Before-and-after page screenshots
+---+
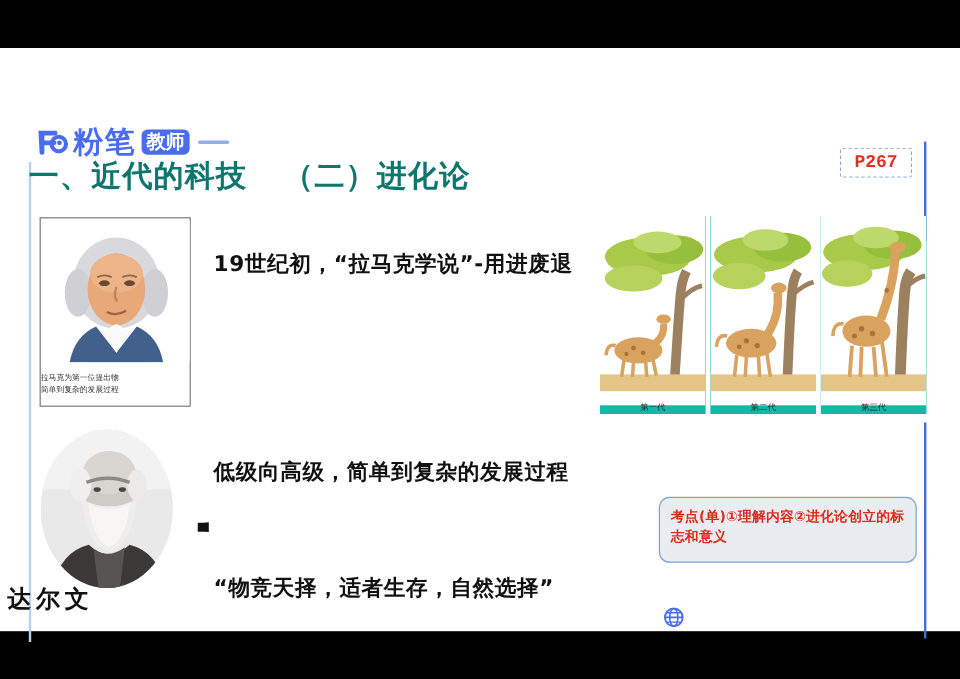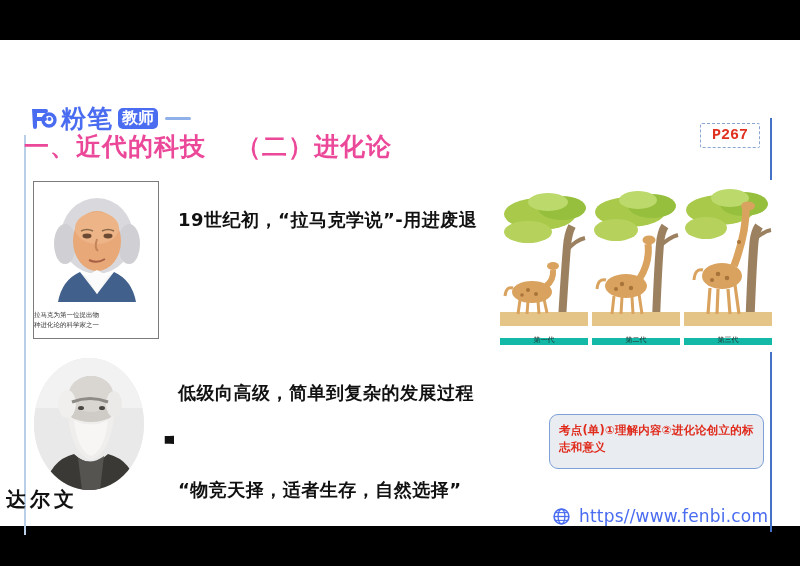--- a/index.html
+++ b/index.html
@@ -50,21 +50,21 @@
     border-radius:5px;padding:2px 4px 3px 4px;line-height:1;margin-left:2px;
   }
   .logo-tail{
     width:26px;height:3px;background:#8fb0e8;margin-left:4px;border-radius:2px;
   }
 
   
   .headline{
     position:absolute;left:24px;top:90px;width:420px;
     font-family:"DejaVu Sans","Liberation Sans",sans-serif;
-    font-size:25px;font-weight:700;color:#ec4899;
+    font-size:25px;font-weight:700;color:#0f766e;
     letter-spacing:1px;white-space:nowrap;
   }
   .headline .sec{margin-left:30px;}
 
   
   .page-badge{
     position:absolute;left:700px;top:83px;
     border:1px dashed #8aa6d0;
     color:#e03020;font-size:15px;font-weight:700;
     padding:3px 11px;border-radius:2px;
@@ -207,21 +207,21 @@
           <path d="M55 76 q8 4 16 -1" stroke="#a75f45" stroke-width="2" fill="none"></path>
 
           <path d="M45 88 q18 12 36 0 l6 30 H39 Z" fill="#f4f4f4"></path>
 
           <path d="M24 118 q4 -22 22 -30 l17 22 l17 -22 q18 8 22 30 Z" fill="#41618c"></path>
           <path d="M52 92 l11 18 l11 -18 l-11 -6 Z" fill="#fbfbfb"></path>
         </svg>
       </div>
       <div class="portrait-caption">
         <div>拉马克为第一位提出物</div>
-        <div>种进化论的科学家之一</div>
+        <div>简单到复杂的发展过程</div>
       </div>
     </div>
 
     <div class="darwin-wrap">
       <div class="darwin-oval">
         <svg viewBox="0 0 110 132" width="110" height="132">
           <rect width="110" height="132" fill="#e9e9e9"></rect>
           <rect x="0" y="0" width="110" height="50" fill="#f2f2f2"></rect>
 
           <ellipse cx="57" cy="44" rx="24" ry="26" fill="#cfcbc6"></ellipse>
@@ -333,17 +333,16 @@
     <div class="footer">
       <span class="globe">
         <svg viewBox="0 0 17 17" width="17" height="17">
           <circle cx="8.5" cy="8.5" r="7.4" fill="none" stroke="#4a6cf0" stroke-width="1.6"></circle>
           <ellipse cx="8.5" cy="8.5" rx="3.4" ry="7.4" fill="none" stroke="#4a6cf0" stroke-width="1.3"></ellipse>
           <line x1="1.1" y1="8.5" x2="15.9" y2="8.5" stroke="#4a6cf0" stroke-width="1.3"></line>
           <line x1="2.6" y1="4.6" x2="14.4" y2="4.6" stroke="#4a6cf0" stroke-width="1.1"></line>
           <line x1="2.6" y1="12.4" x2="14.4" y2="12.4" stroke="#4a6cf0" stroke-width="1.1"></line>
         </svg>
       </span>
-      <span class="footer-url">https//www.fenbi.com</span>
     </div>
 
   </div>
 </div>
 
 </body></html>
+---+
Your assignment =
Check the entries above line by line and return each one containing the word "position".

Output =
     position:absolute;left:24px;top:90px;width:420px;
     position:absolute;left:700px;top:83px;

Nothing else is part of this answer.